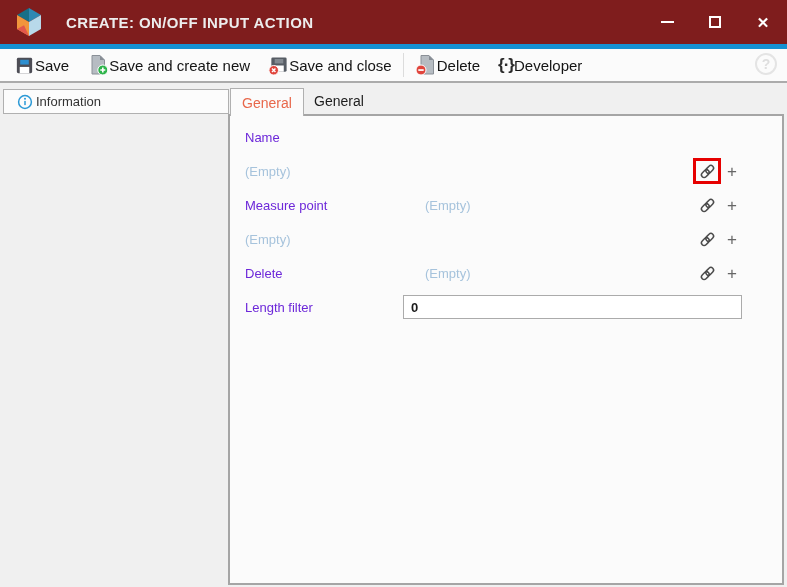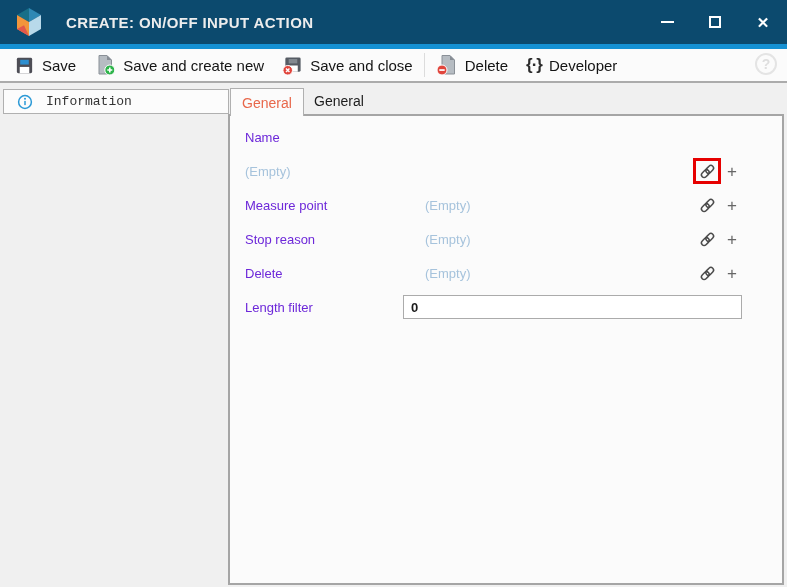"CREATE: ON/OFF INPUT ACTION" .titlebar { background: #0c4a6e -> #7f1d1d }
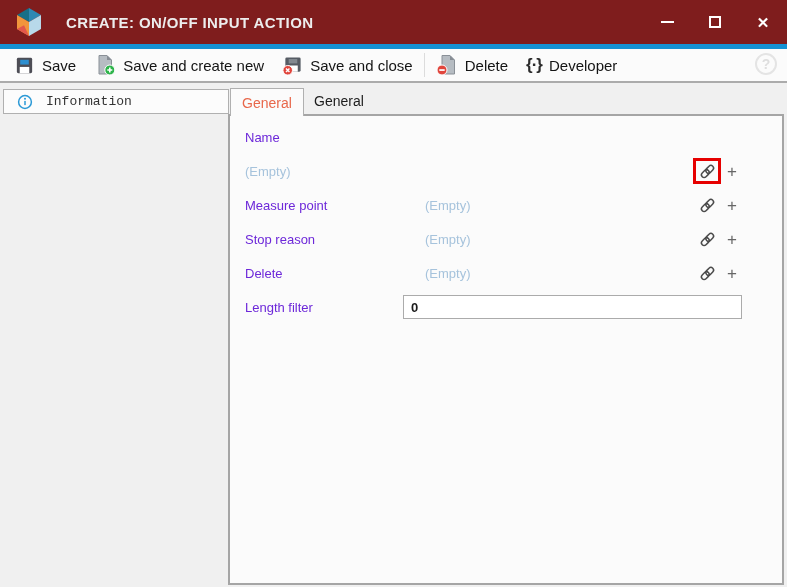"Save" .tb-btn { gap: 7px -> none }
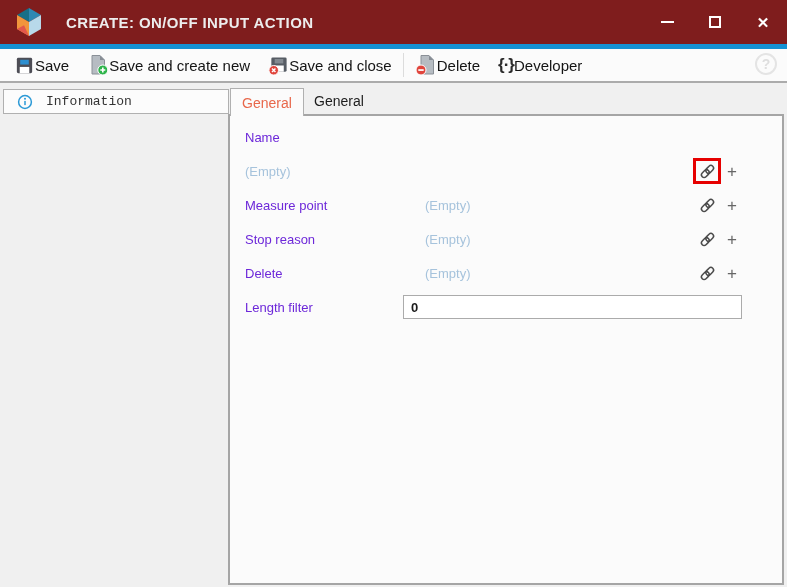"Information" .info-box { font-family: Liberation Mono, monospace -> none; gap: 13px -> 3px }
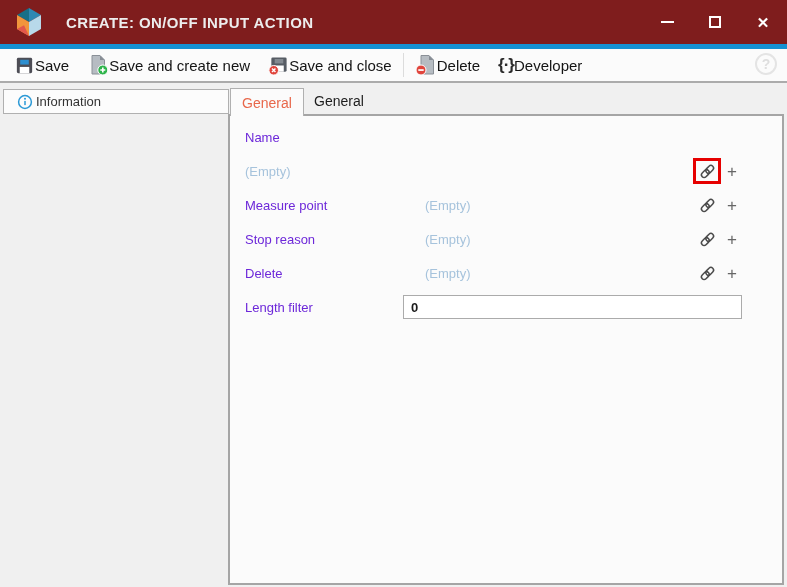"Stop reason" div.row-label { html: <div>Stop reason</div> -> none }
...
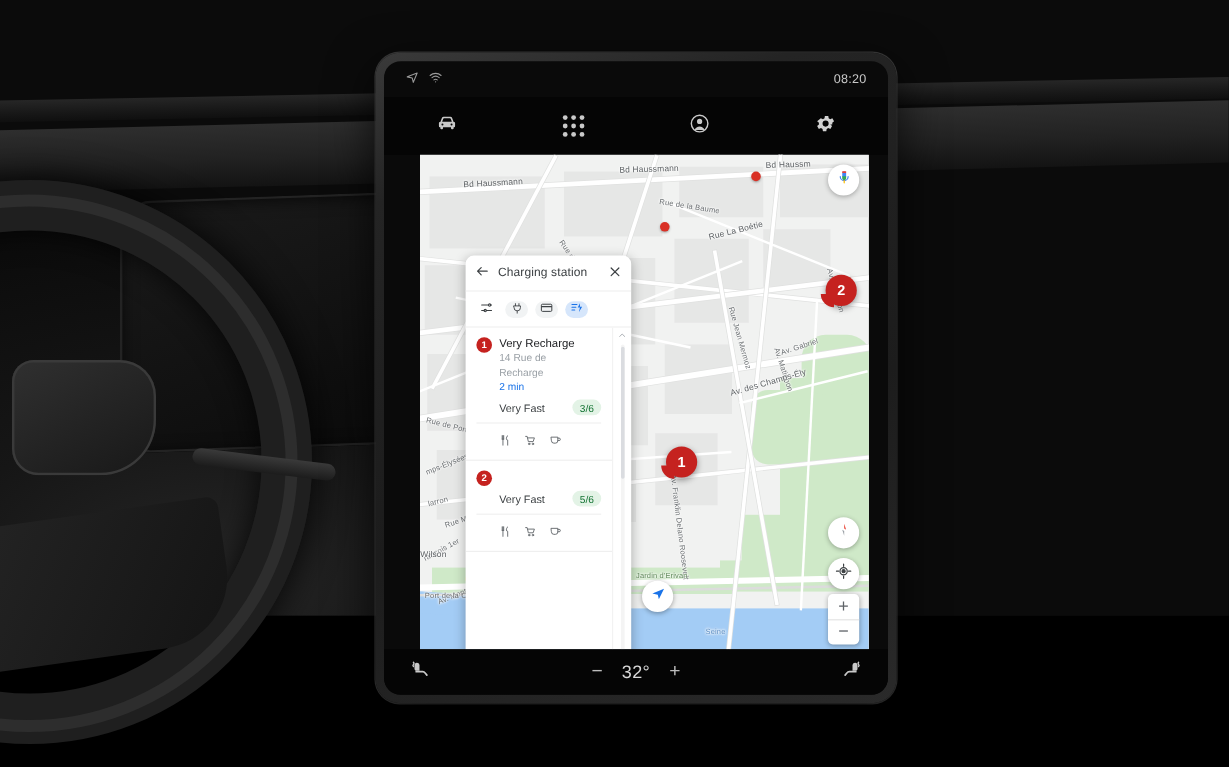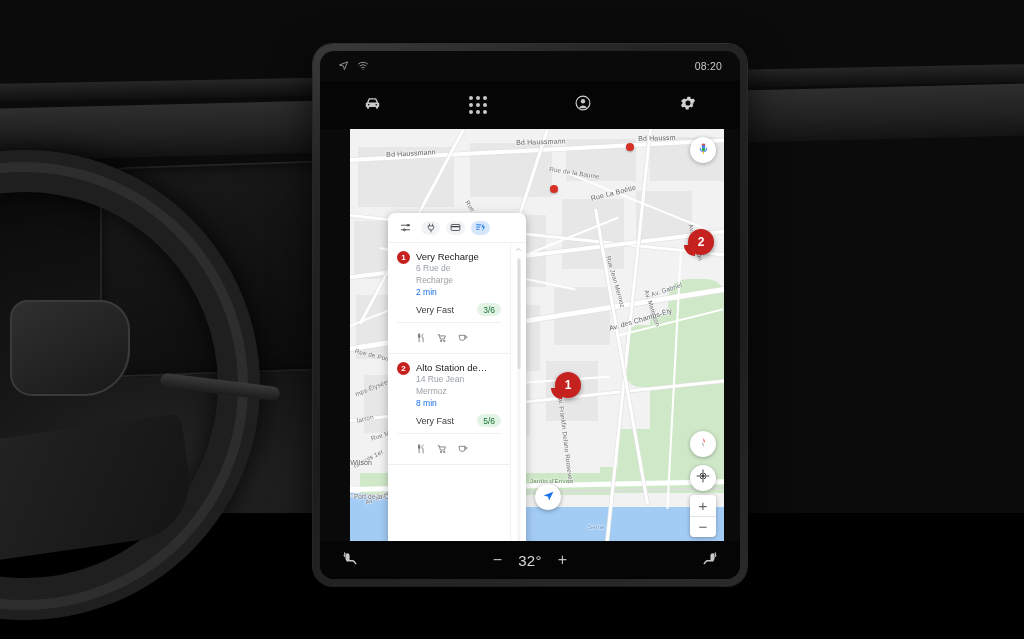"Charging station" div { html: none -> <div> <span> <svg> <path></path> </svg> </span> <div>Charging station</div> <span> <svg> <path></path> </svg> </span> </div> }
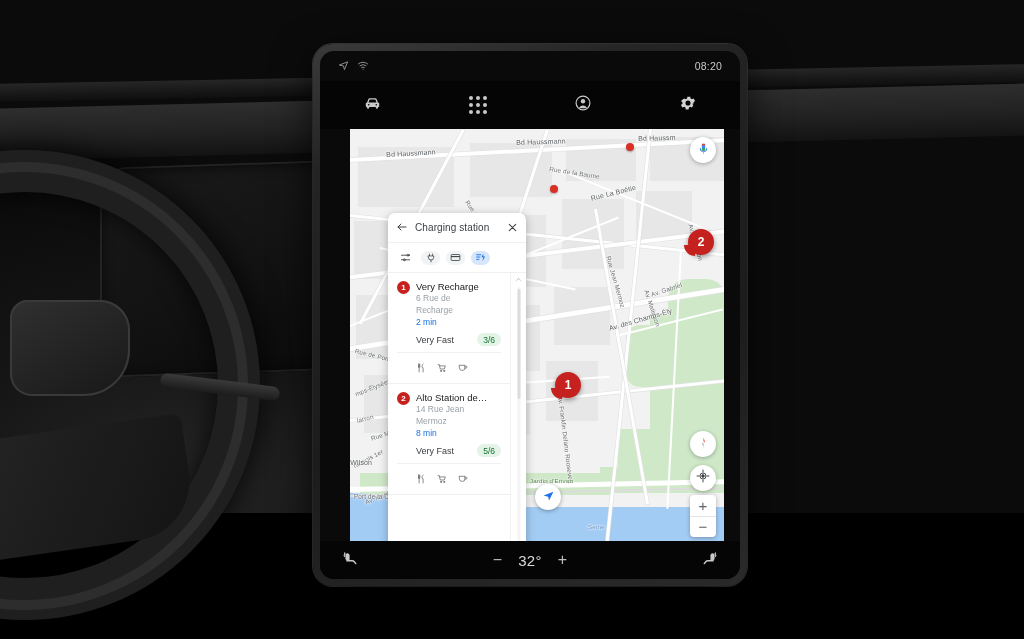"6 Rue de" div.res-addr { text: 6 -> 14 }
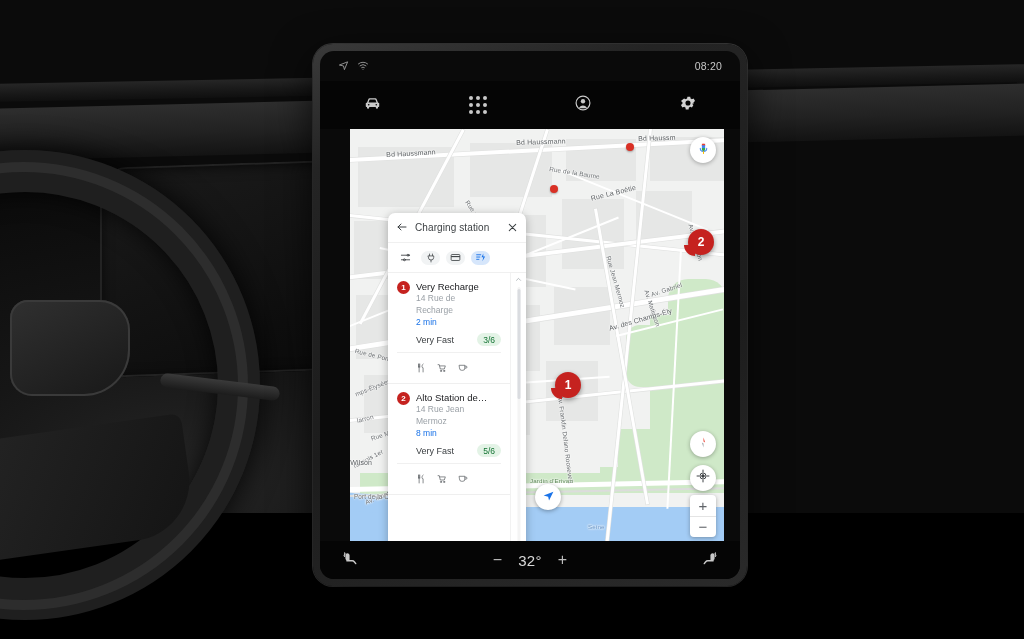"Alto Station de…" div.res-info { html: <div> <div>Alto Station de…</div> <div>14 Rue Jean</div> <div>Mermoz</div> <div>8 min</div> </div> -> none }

- Work to complete
Taking the entries above, extract every line from the one bearing "Liberation Mono, monospace" through the one bearing "html: <div>Stop reason</div>", exactly, with no pictures.

- Written answer
"Information" .info-box { font-family: Liberation Mono, monospace -> none; gap: 13px -> 3px }
"Stop reason" div.row-label { html: <div>Stop reason</div> -> none }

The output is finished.